E mentre l’esercito israeliano annuncia il prosieguo dell’offensiva militare su Rafah dicendo di aver «eliminato un certo numero di terroristi in diversi confronti», nelle principali città israeliane sono tornate le proteste delle famiglie degli ostaggi e di migliaia di loro sostenitori che chiedono, inascoltati dal governo di Benyamin Netanyahu, un accordo di scambio con Hamas.

Intanto ieri è giunta la risposta israeliana al drone lanciato su Tel Aviv dallo Yemen, venerdì (un morto e dieci feriti). Un viaggio di duemila chilometri senza che nessuno, né la difesa Usa né quella israeliana lo intercettassero. Subito rivendicato dal movimento Houthi, governo de facto del paese, al drone ieri è seguito il bombardamento del porto yemenita di Hodeidah.
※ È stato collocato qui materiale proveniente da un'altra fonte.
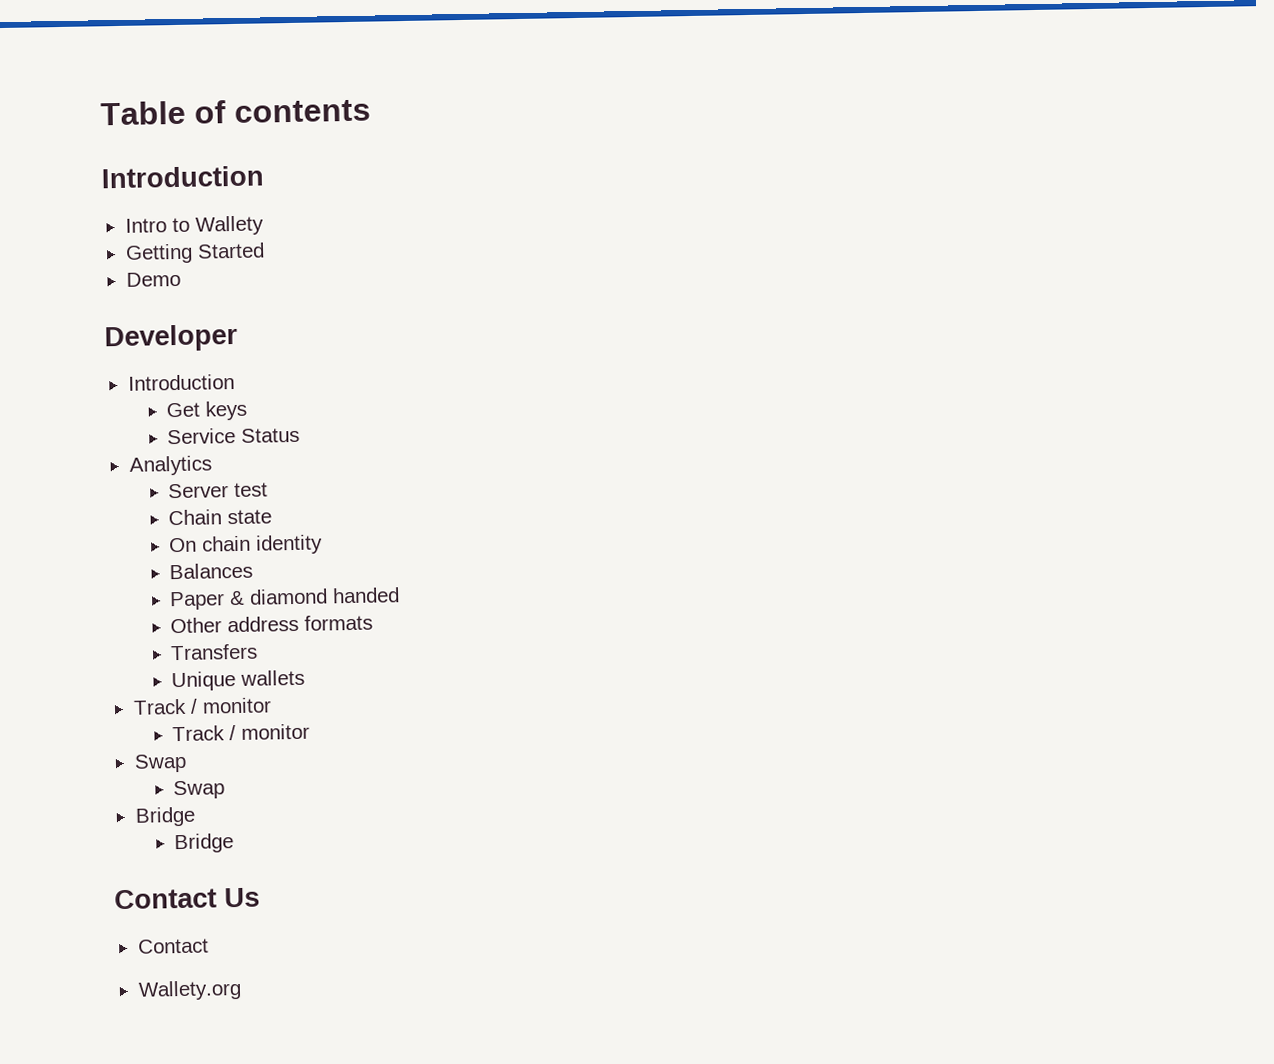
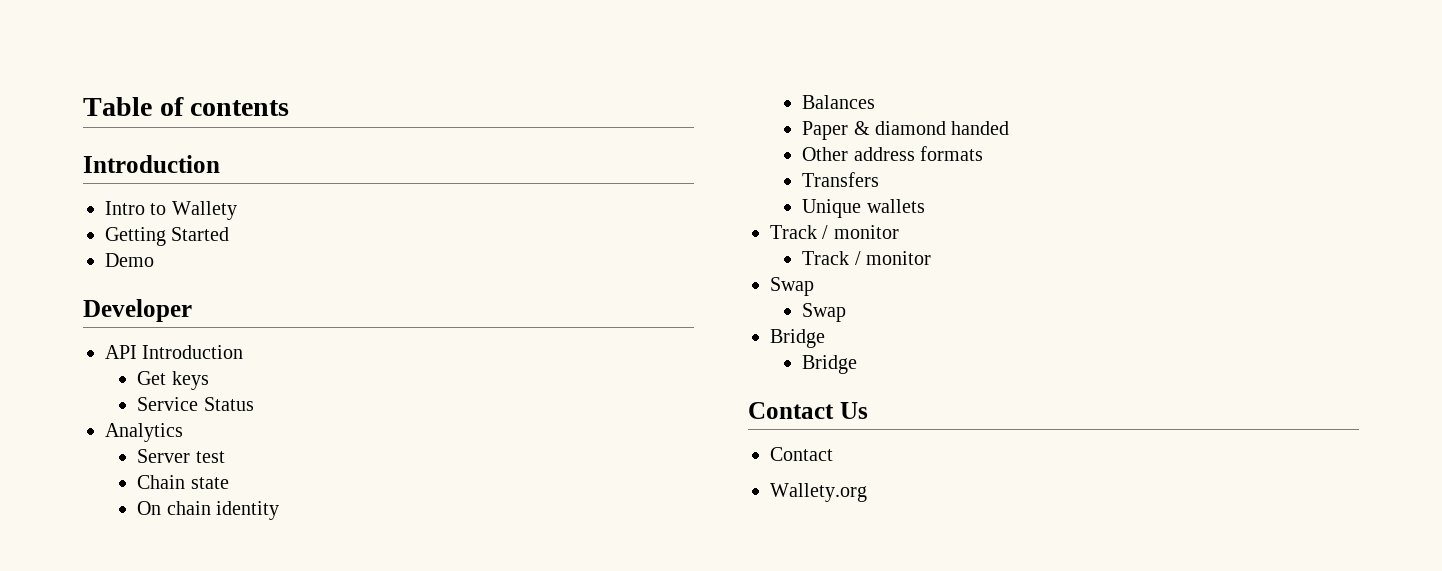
(238, 338) none -> [105,345,137,359] API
Il portavoce dell’esercito israeliano Hagari rivendica il raid «in risposta alle centinaia di attacchi contro Israele». Nel bombardamento di cisterne petrolifere e di un impianto elettrico, a cui avrebbero partecipato Stati uniti e Gran Bretagna, sarebbero morte alcune persone. Gli Houthi minacciano: risponderemo.